Today, despite the hoopla about mobile data, the reality is that the vast bulk of the carrier's revenue still comes from plain old voice services. That is changing gradually, but developers would be ill-advised to expect a radical shift away from marketing support for core voice services. Until it's clearly evident that game revenue can more than replace dwindling revenue from voice, it would be unrealistic to expect the carrier to become wholeheartedly enthusiastic marketers of mobile games and other content. From the developer's perspective, this stance may be hopelessly retrograde, but from the incumbent network operator's view, it makes sense to defend the core business during a period when new services remain largely unproven.

In the past, it was easy to market mobile services: Network operators sold voice. To such a telecom company, dial tone was the only content that mattered. Today, however, carriers must juggle hundreds of competing priorities. Carriers are in the process of reinventing themselves as purveyors of multimedia, data, information, commerce, life services (whatever that means), and enterprises applications. All in addition to voice.

Telcos are coping with an identity crisis. Not just in mobile telecom. Every network operator (landline, long distance, mobile operators, even cable MSOs) must come to grips with a fundamental shift in their positioning and customer proposition. What does it mean to their brand and to their consumer when every type of media and content can be delivered via every network? What happens to their business when the core voice offering is reduced to a commodity, and they must turn for revenue growth towards new unproven products and services, such as video (streamed or downloaded); games (networked or client-side-only downloads); chat and e-mail; music (in a variety of formats on demand, downloaded or streamed); and a host of bewildering but possibly more lucrative enterprise applications. Are games a priority? Is it reasonable to presume that carrier marketing departments will place a huge priority on games when games appeal to only a subset of their consumers and yield only 20 percent margins?

Mobile networks are valued on a few key metrics: total subscribers, subscriber growth, [and] average revenue per subscriber. Data ARPU comprises a fraction of the total revenue, and games ARPU represents a sliver of total turnover. Games are most valuable to the marketing department at mobile operators if they can make a real impact on these numbers.
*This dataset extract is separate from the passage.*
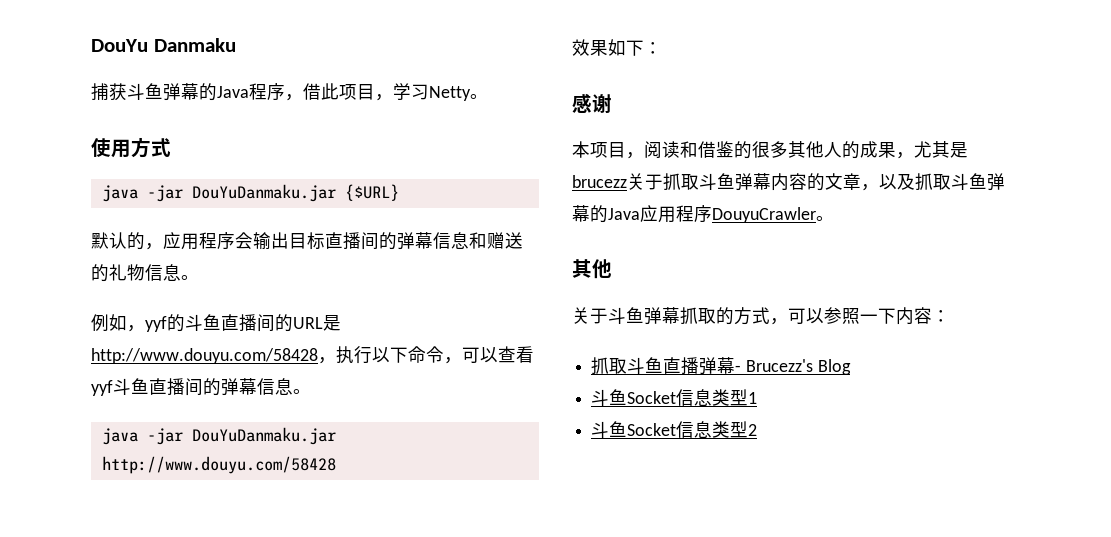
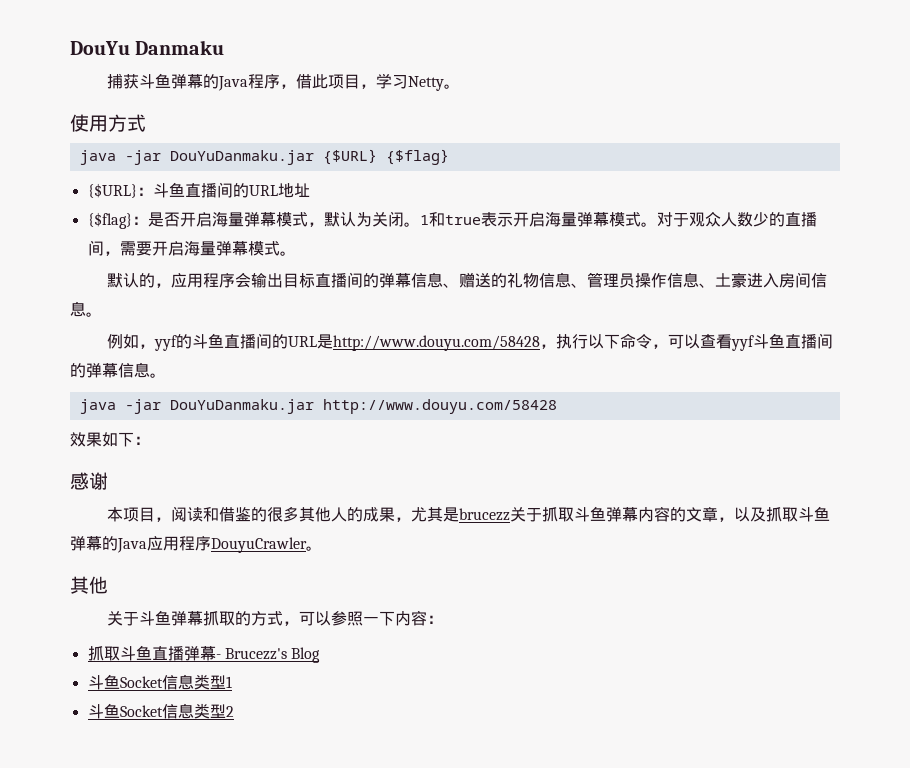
(399, 192) none -> [385,149,449,165] [87,182,310,198] [87,211,817,229] [87,240,296,256] {$flag} // {$URL}：斗鱼直播间的URL地址 // {$flag}：是否开启海量弹幕模式，默认为关闭。1和true表示开启海量弹幕模式。对于观众人数少的直播间，需要开启海量弹幕模式。
[469,232,487,249] 和 -> [442,283,459,288] 、
(181, 272) none -> [570,272,827,288] [70,301,86,317] 、管理员操作信息、土豪进入房间信息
Do games sell phones? At GDC, we've heard both sides of the argument: Some operators dismiss the proposition outright as preposterous, whereas others insist that games demonstrably do attract new subscribers. Judging from the increasing emphasis on game functionality in mobile phones, it appears that the latter view is gaining momentum. This year's Mobile Network Operator Spotlight Session will provide an occasion to revisit this debate and further ponder some looming challenges.

A fad or a trend?
Some mobile operators have observed a troubling pattern in consumption: Sometimes new subscribers purchase a download-capable phone with a data plan and enthusiastically consume mobile entertainment for a few months. But thereafter a kind of "data fatigue" sets in. Consumption tapers off after 10 months.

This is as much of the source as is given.